[What is needed] Please show every line in the entries below that includes the word "Code".

[Data records]
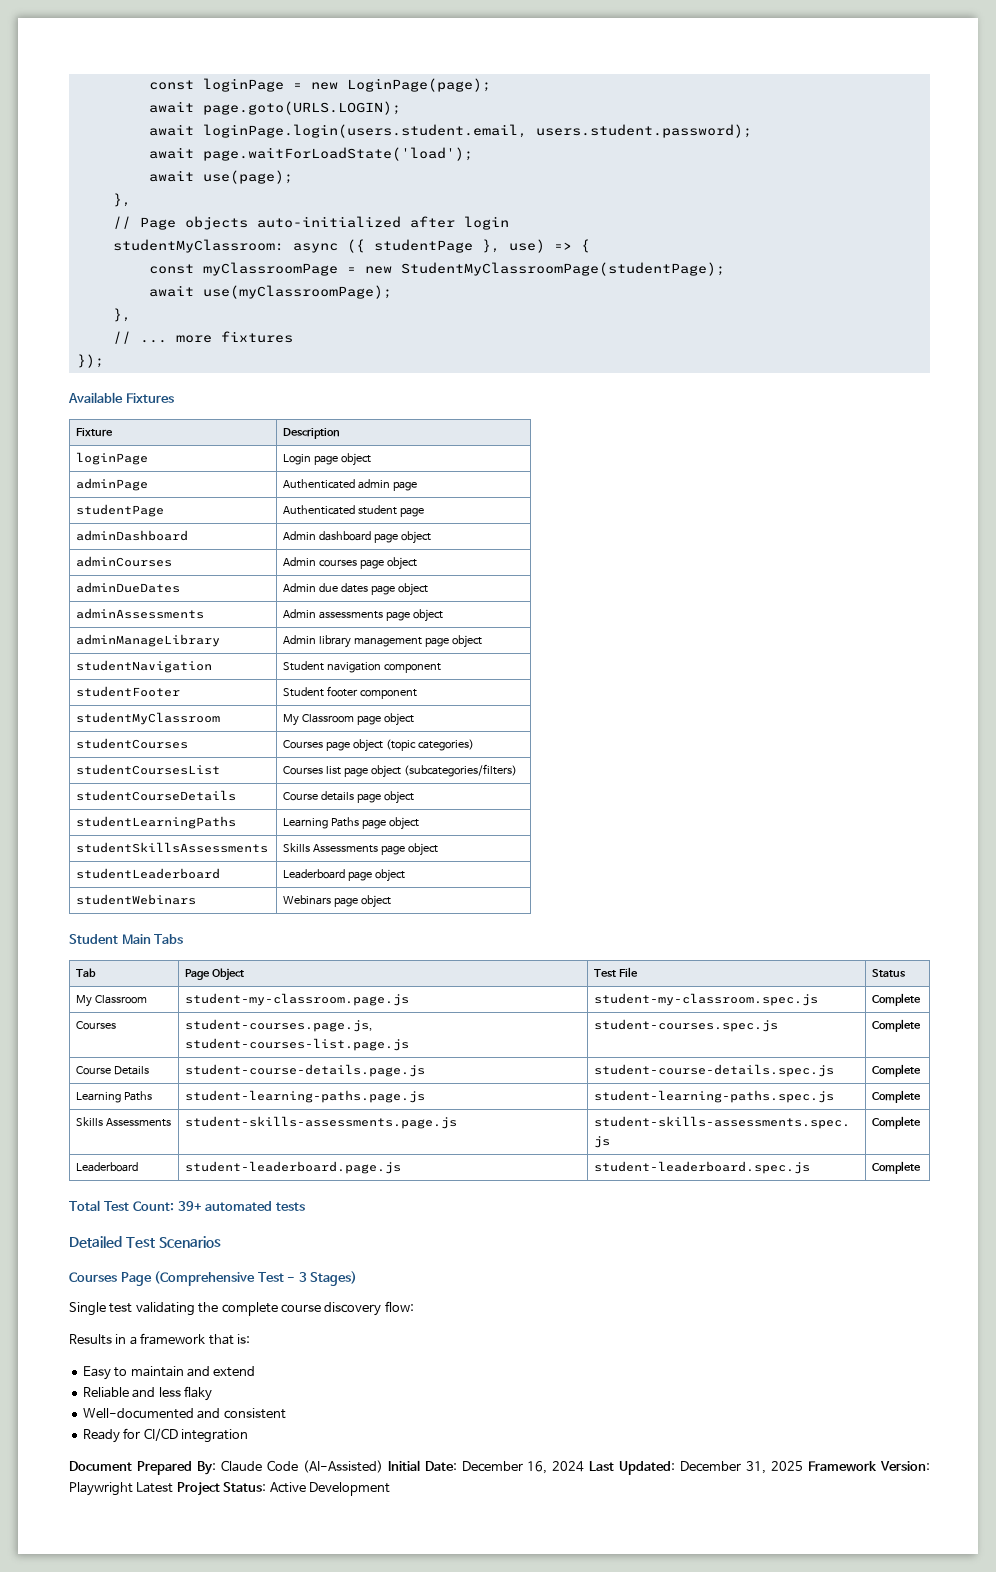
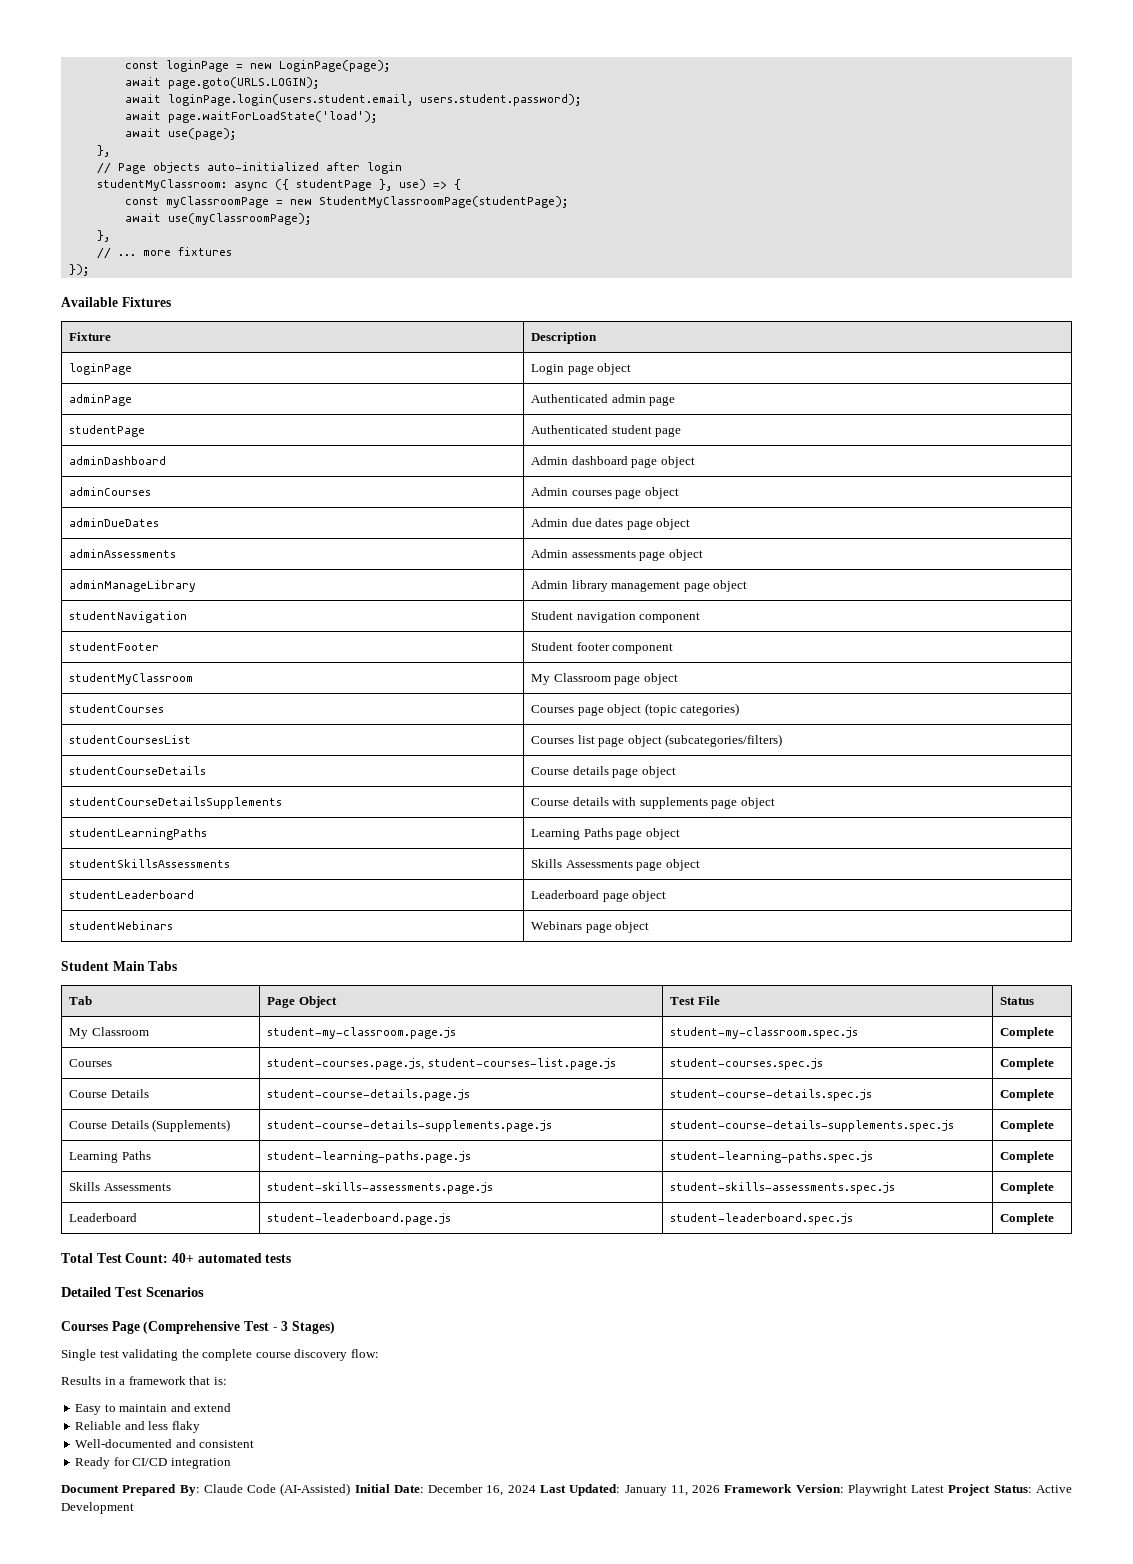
+ studentCourseDetailsSupplements | Course details with supplements page object
+ Course Details (Supplements) | student-course-details-supplements.page.js | student-course-details-supplements.spec.js | Complete
- Total Test Count: 39+ automated tests
+ Total Test Count: 40+ automated tests
- Document Prepared By: Claude Code (AI-Assisted) Initial Date: December 16, 2024 Last Updated: December 31, 2025 Framework Version: Playwright Latest Project Status: Active Development
+ Document Prepared By: Claude Code (AI-Assisted) Initial Date: December 16, 2024 Last Updated: January 11, 2026 Framework Version: Playwright Latest Project Status: Active Development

[Answer to this problem]
- Document Prepared By: Claude Code (AI-Assisted) Initial Date: December 16, 2024 Last Updated: December 31, 2025 Framework Version: Playwright Latest Project Status: Active Development
+ Document Prepared By: Claude Code (AI-Assisted) Initial Date: December 16, 2024 Last Updated: January 11, 2026 Framework Version: Playwright Latest Project Status: Active Development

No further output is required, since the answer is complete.